第39話「秘密がバレた!」

 カタカタと揺れる車内で、険悪な空気をかき消すようにシルヴィアが手を打ち鳴らす。


「さあ、さっさと部屋割りを決めるわよ。といっても、この馬車には部屋は二つしかないし、分け方は一つしかないけどね。……あたしと銀髪、ラクロとテレジオで決定!」


「え!?」


 大きなトランクを抱えて部屋へと向かうシルヴィアの背中に、セシルが声を上げる。


「ちょ、ちょっと待ってよ! ぼ、僕と君が同室っていうのは、問題なんじゃないの!? ほら、僕ら一応男女だし……!」


「あら。それなら問題ないわ」


 シルヴィアはにやりと意味深に笑う。男二人は興味なさそうに、自分の荷物を持って部屋に入っていってしまっていた。


「そのことは中で話しましょ、セシルちゃん」


 ……嫌な予感がした。


***


 シルヴィアの大きなトランクには、きらびやかな衣服やアクセサリーがぎゅう詰めになっていた。


「……調査道具しか入ってないんじゃなかったの?」


「調査道具『しか』なんて一言も言ってないわよ。それに、これはただのおしゃれ着じゃなくて、魔力を高めてくれる特注の服なんだから」


「ふうん……」


 二段ベッドの下に腰掛け、荷物を広げて洋服の整理をしはじめたシルヴィアは、何気ないふうに「あんたも着たい? こういうの」と言った。


「………………やっぱり、気づいてたんだ?」


「当たり前でしょ。同じ女だもの。一目でわかったわよ」


 シルヴィアはワンピースをしわにならないようにハンガーにかけながら、


「そんな顔してて今までよくバレなかったものね。ほんと、男って馬鹿みたい」


 セシルのほうをくるりと振り返り、


「……あんた、なんでさっき何も言い返さなかったのよ? 腰抜けなんて言われて、悔しくないの?」


「な……なんだよ急に。自分で言ったくせに……」


「だって、あんたって生意気でムカつくんだもの。さっきはその減らず口を叩き返してやりたかったのよ。でも、あんた、あのとき言い返そうと思えばできたじゃない。それなのに、なんであそこで黙っちゃったのよ」


「言い返すなんて……できないよ。だって、全部本当のことだし……」


「何言ってんの?」


 シルヴィアの眉が怒ったように吊り上がる。


「あんた、いつも練習してるじゃない」


「……え?」


「夜。テレジオ・ハイメスと、剣の練習。鍛錬場で」


「え、ああ……うん」


「……だったら、言えばよかったのよ。できない言い訳なんかするつもりないって。……言えなきゃダメなんだから、それくらい。がんばってるなら……自分の努力を認められないなんて、そんなの甘えだわ。自分で認められないくらいの、その程度の努力しかできないなんて……そんなの努力って言わない。自分を甘やかしてるだけなのよ」


「……シルヴィア?」


 シルヴィアは怒ったように唇を引き結び、むっつりと押し黙って部屋を出て行ってしまう。


 セシルはぽかんとその背を見送って、


(今のはもしかして……謝ってた、のかな?)


 追いかけるようにリビングルームへと向かった。


 リビングでは、キッチンの前に立ったテレジオがお茶を入れようとしていた。


「おや。セシル、いいところにきました。今、お茶を入れるところだったんです。セシルも一杯いかがです?」


「あ、じゃあ……いただくよ」


 シルヴィアはこちらに背を向けてソファに座っている。


「せっかくですから、ラクロも呼んで四人でティータイムにでもしましょう」


 言うと、テレジオはシルヴィアの分のお茶をセシルに持たせ、一度奥の部屋へと引っ込んだ。
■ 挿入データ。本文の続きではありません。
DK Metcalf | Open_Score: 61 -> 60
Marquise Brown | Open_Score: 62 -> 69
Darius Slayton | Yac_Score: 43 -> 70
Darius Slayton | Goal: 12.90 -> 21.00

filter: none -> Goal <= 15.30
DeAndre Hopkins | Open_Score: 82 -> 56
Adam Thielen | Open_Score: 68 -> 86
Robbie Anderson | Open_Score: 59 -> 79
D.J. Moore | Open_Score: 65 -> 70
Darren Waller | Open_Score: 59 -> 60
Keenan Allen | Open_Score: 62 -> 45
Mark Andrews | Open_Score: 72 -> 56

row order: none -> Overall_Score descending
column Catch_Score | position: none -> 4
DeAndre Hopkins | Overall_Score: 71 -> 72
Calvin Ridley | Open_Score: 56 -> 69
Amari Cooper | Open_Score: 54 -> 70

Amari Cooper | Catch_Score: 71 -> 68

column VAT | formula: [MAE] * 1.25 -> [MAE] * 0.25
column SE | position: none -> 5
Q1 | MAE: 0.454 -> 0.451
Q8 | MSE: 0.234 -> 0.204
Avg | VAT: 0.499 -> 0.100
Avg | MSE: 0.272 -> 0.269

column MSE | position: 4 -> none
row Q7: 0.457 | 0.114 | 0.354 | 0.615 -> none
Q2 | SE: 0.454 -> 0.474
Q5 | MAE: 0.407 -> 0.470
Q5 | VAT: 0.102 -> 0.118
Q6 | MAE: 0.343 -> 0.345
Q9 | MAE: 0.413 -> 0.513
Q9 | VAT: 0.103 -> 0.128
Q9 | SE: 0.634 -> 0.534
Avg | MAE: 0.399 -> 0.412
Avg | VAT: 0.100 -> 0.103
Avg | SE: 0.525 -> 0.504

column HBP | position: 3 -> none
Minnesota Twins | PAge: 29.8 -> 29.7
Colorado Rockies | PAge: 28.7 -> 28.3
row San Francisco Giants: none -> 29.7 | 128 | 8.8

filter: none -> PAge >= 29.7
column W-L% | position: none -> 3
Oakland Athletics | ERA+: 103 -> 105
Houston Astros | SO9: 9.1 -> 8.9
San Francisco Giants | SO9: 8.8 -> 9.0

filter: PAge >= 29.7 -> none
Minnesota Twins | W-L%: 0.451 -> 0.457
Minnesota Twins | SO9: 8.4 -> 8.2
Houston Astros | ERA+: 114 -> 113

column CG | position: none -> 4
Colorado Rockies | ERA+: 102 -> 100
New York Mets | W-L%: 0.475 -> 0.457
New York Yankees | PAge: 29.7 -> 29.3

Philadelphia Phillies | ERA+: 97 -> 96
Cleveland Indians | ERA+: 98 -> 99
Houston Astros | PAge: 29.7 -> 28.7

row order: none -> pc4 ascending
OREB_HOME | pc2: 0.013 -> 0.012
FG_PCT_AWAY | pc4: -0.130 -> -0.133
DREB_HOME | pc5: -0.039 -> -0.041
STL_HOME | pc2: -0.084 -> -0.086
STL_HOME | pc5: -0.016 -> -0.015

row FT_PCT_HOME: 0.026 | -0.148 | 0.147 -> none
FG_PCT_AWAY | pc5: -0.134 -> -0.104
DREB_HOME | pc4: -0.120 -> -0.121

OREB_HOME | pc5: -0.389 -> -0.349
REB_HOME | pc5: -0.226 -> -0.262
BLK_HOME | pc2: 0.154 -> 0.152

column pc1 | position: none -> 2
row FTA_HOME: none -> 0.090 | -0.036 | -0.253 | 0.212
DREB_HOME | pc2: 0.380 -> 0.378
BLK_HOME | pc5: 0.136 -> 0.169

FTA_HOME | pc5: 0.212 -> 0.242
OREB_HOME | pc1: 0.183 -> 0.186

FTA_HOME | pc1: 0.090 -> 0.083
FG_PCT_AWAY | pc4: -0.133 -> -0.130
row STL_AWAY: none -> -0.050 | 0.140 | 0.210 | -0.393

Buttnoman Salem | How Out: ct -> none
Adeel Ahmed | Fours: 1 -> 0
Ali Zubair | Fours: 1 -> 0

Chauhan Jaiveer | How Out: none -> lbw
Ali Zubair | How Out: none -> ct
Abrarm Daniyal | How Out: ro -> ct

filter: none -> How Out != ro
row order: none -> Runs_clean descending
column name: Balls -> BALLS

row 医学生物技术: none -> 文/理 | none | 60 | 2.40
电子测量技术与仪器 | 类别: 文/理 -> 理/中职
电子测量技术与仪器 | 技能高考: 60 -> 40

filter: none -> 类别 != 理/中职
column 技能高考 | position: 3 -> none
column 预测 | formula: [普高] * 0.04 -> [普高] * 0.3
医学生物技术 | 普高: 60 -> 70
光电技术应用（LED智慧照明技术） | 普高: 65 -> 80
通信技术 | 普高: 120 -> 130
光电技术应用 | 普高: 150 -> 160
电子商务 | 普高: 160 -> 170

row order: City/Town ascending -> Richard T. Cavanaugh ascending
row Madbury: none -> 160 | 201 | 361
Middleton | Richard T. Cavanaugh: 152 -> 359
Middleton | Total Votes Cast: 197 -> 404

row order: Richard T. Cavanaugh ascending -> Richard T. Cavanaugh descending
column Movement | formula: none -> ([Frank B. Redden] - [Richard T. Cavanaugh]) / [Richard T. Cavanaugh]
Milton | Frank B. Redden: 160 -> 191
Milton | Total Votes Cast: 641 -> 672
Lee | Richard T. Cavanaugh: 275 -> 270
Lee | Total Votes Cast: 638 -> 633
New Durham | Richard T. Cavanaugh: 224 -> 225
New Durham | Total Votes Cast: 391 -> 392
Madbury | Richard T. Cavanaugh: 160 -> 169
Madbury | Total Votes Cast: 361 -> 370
 セシルは二人分のお茶をテーブルに置いて、シルヴィアと向かい合ってソファに座った。


「……心配しなくても、言いふらしたりしないわよ」


「え?」


「あんたの性別のこと。言ってもあたしにメリットないしね。……なに? それが心配でついてきたんじゃないの?」


「別に、そういうわけじゃないけど……」


 歯切れ悪く言ったところで、テレジオが一人で戻ってくる。